Rigid solar cells are great for sticking on rooftops and huge solar farms, but they could use a little more flexibility to make it easier to transport them, or get the tech into vehicles, phones, indoor devices, or even clothing.
In recent years, flexible solar cells have shown promise for all of these kinds of applications. They’re usually made of thin-film materials like graphene, tungsten diselenide, or copper indium gallium selenide (CIGS), deposited onto flexible substrates like polymers or even paper. The result is a solar cell that can bend to a limited degree, like a card.
But so far, they haven’t been able to fully fold in half without breaking. Other electronic devices are beginning to gain that ability, as seen with Samsung’s Galaxy Fold phones (among others) that can open and close like a book.

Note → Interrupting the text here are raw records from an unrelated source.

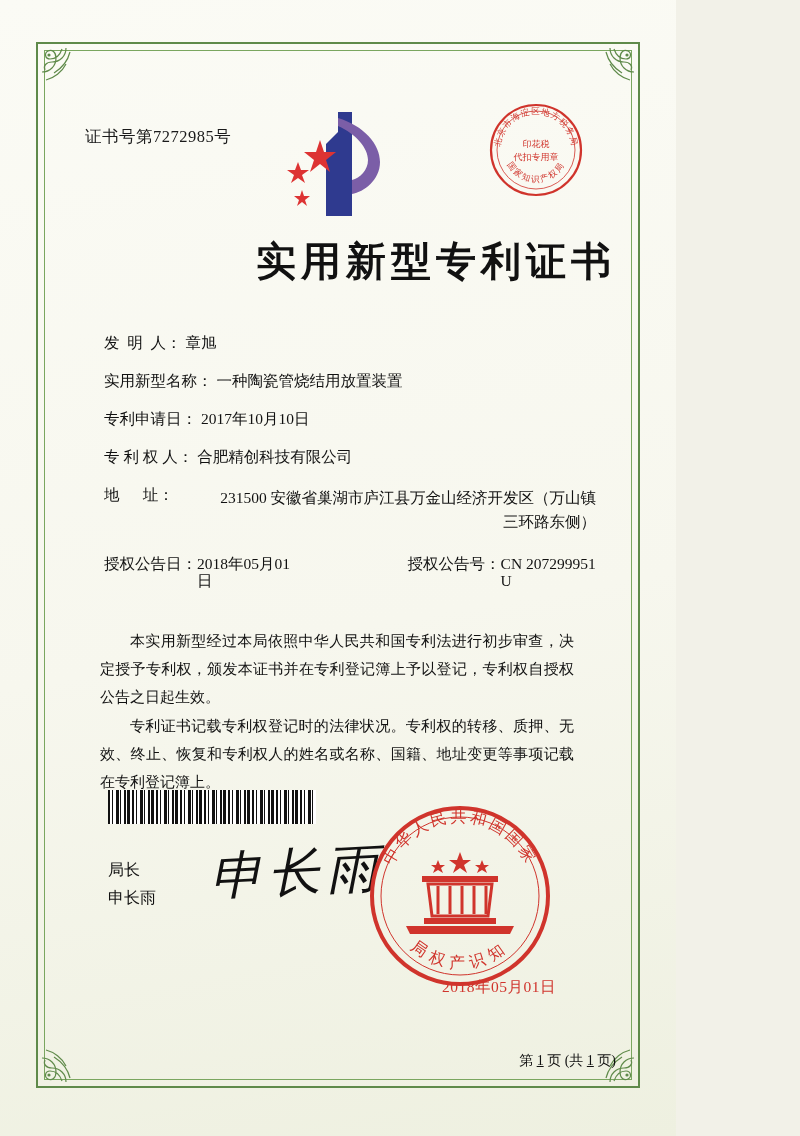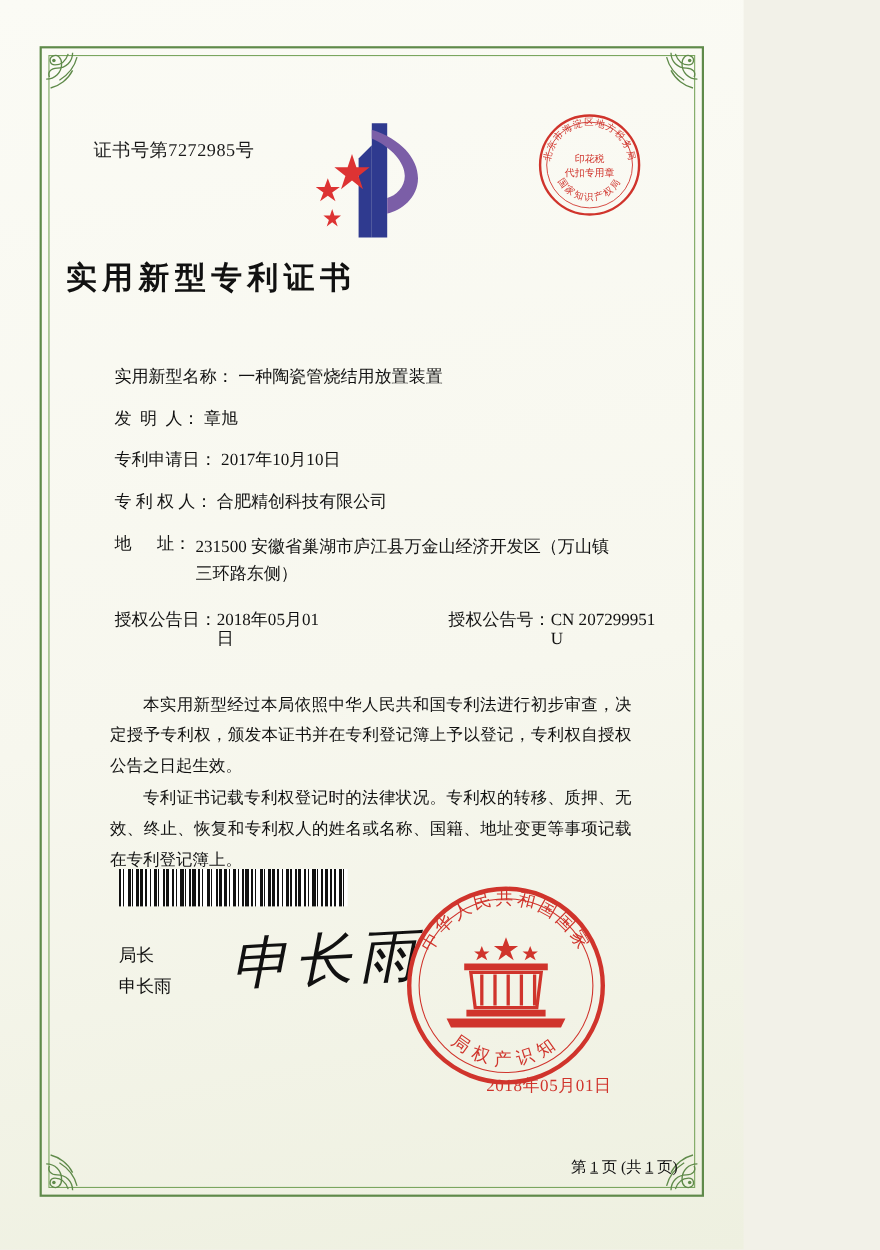--- a/index.html
+++ b/index.html
@@ -72,22 +72,22 @@
     top: 32px;
     width: 104px;
     height: 104px;
   }
   .seal-top svg { display:block; width:104px; height:104px; }
 
   .title {
     position: absolute;
     left: 0; right: 0;
     top: 168px;
-    text-align: left;
-    font-size: 28px;
+    text-align: right;
+    font-size: 40px;
     font-weight: bold;
     letter-spacing: 5px;
     color: #111;
     font-family: "Liberation Serif", serif;
   }
 
   .fields {
     position: absolute;
     left: 44px;
     right: 20px;
@@ -107,21 +107,21 @@
   }
   .row .val {
     margin-left: 4px;
     flex: 1 1 auto;
   }
   .row .val.mono {
     font-family: "Liberation Mono", monospace;
     font-size: 15px;
     letter-spacing: 0.3px;
   }
-  .row.addr .val { line-height: 1.55; }
+  .row.addr .val { line-height: 1.55; text-align: right; }
   .row.two {
     margin-bottom: 15px;
   }
   .row.two .right-group {
     margin-left: 110px;
     display: flex;
   }
   .row.two .right-group .label { white-space: pre; }
 
   .paras {
@@ -282,27 +282,27 @@
         <text x="52" y="49" font-size="9" fill="#d0342c" text-anchor="middle" font-family="'Liberation Serif',serif">印花税</text>
         <text x="52" y="62" font-size="9" fill="#d0342c" text-anchor="middle" font-family="'Liberation Serif',serif">代扣专用章</text>
       </svg>
     </div>
 
     <div class="title">实用新型专利证书</div>
 
     <div class="fields">
 
       <div class="row">
+        <span class="label">发  明  人：</span>
+        <span class="val">章旭</span>
+      </div>
+
+      <div class="row">
         <span class="label">实用新型名称：</span>
         <span class="val">一种陶瓷管烧结用放置装置</span>
-      </div>
-
-      <div class="row">
-        <span class="label">发  明  人：</span>
-        <span class="val">章旭</span>
       </div>
 
 
       <div class="row">
         <span class="label">专利申请日：</span>
         <span class="val">2017年10月10日</span>
       </div>
 
       <div class="row">
         <span class="label">专 利 权 人：</span>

“Unlike merely flexible electronics, foldable devices are subject to much harsher deformations, with folding radii as small as 0.5 mm,” says Professor Il Jeon, corresponding author of the study. “This is not possible with conventional ultra-thin glass substrates and metal oxide transparent conductors, which can be made flexible but never fully foldable.”
To address that concern, the researchers turned to conductive films made of single-walled carbon nanotubes (SWNTs). They embedded this film onto a polyimide substrate, then doped it with molybdenum oxide to improve its conductivity.
In the end, the researchers were able to make a solar cell just seven micrometers thick that could fold to a radius of just 0.5 mm. They were able to withstand over 10,000 folding cycles without breaking. They of course also functioned decently well as solar cells too, exhibiting a power conversion efficiency of 15.2 percent and 80 percent transparency.
“The obtained results are some of the best among those reported thus far for flexible solar cells, both in terms efficiency and mechanical stability,” says Jeon.
The research was published in the journal Advanced Science.